* _Work required_: Gather from the material every line that contains the string "subtotal".

* _Supplied records_:
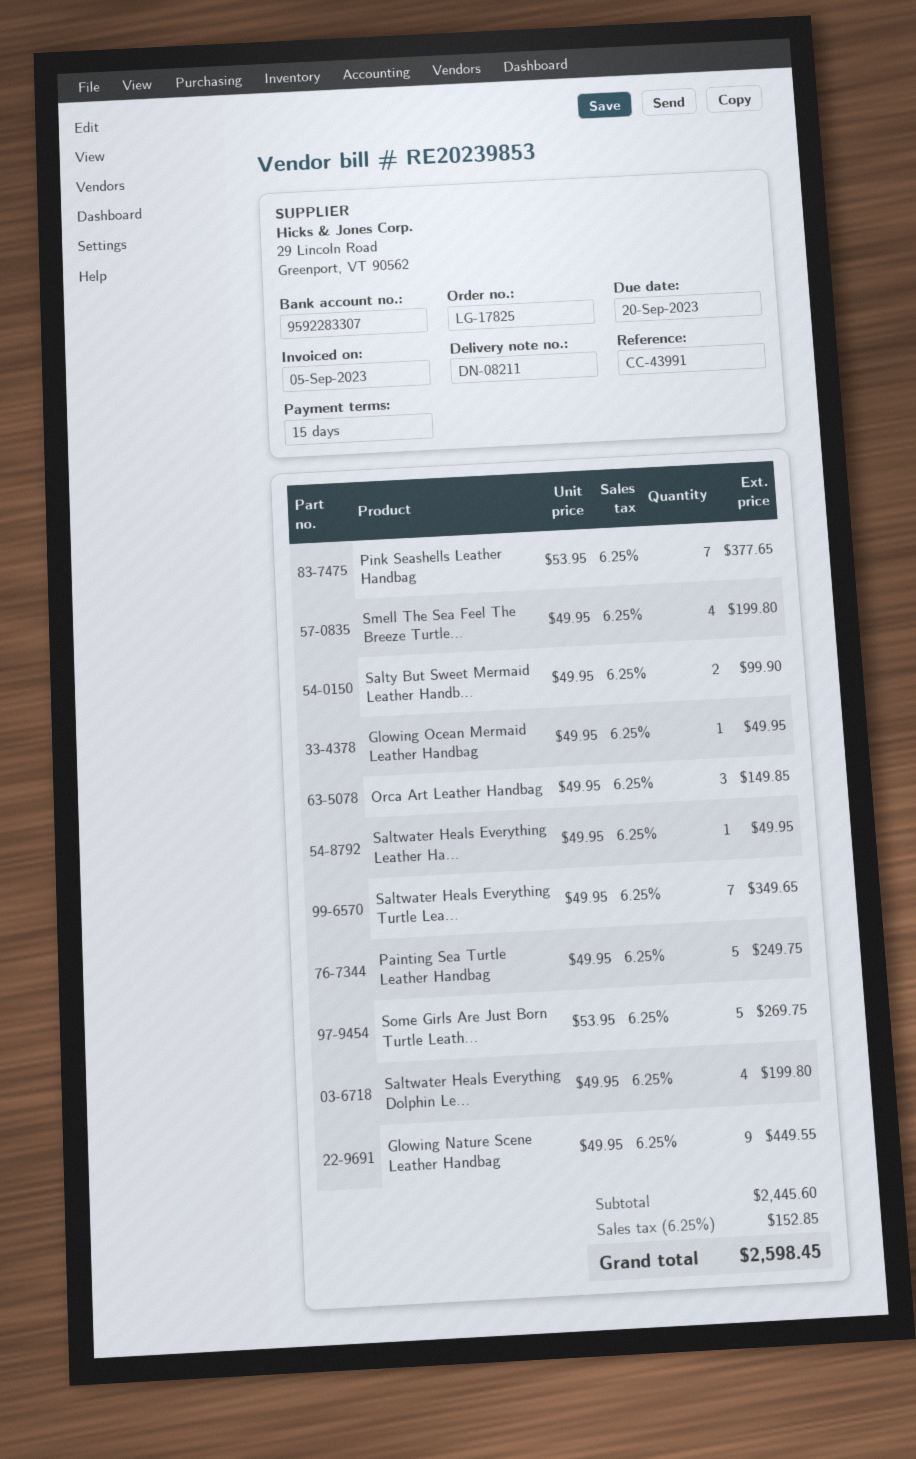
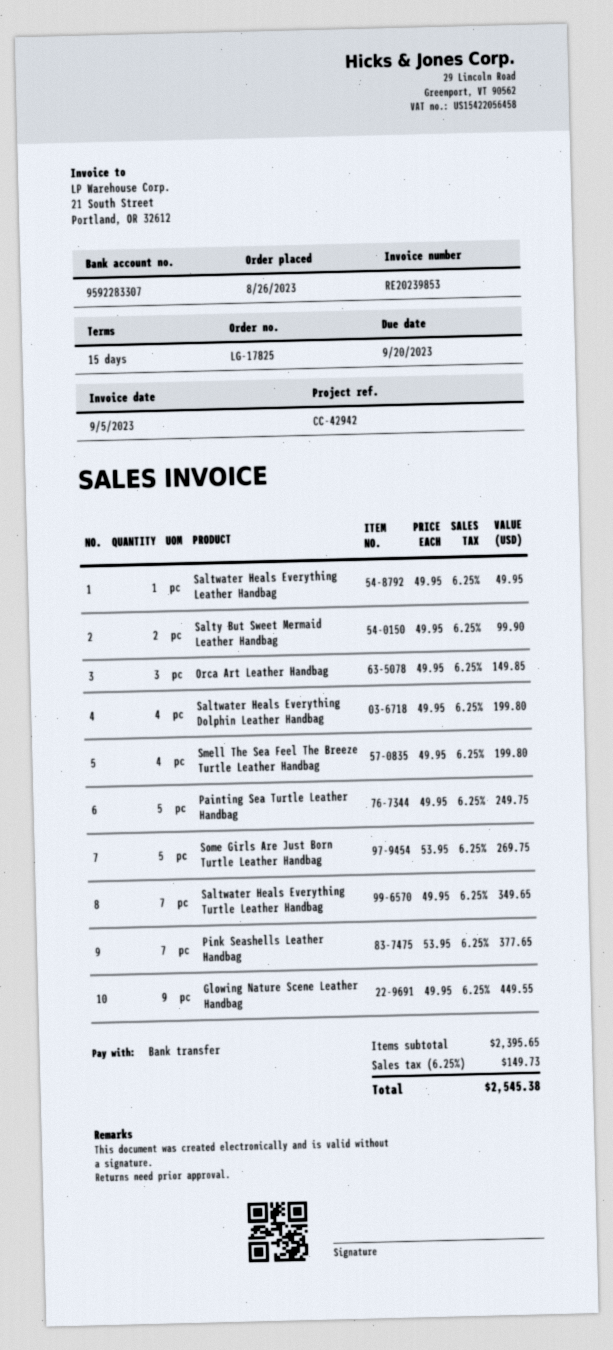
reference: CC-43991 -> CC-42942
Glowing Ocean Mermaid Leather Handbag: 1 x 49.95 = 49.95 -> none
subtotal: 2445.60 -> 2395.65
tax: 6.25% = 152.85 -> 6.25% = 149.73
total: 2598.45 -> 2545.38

...

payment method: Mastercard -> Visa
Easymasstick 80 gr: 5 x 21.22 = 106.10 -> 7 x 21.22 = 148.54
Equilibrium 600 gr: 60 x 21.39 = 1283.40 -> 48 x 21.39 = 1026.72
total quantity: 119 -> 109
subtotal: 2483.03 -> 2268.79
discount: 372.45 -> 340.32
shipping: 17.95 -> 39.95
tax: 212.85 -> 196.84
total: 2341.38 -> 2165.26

* _Answer to this problem_:
subtotal: 2445.60 -> 2395.65
subtotal: 2483.03 -> 2268.79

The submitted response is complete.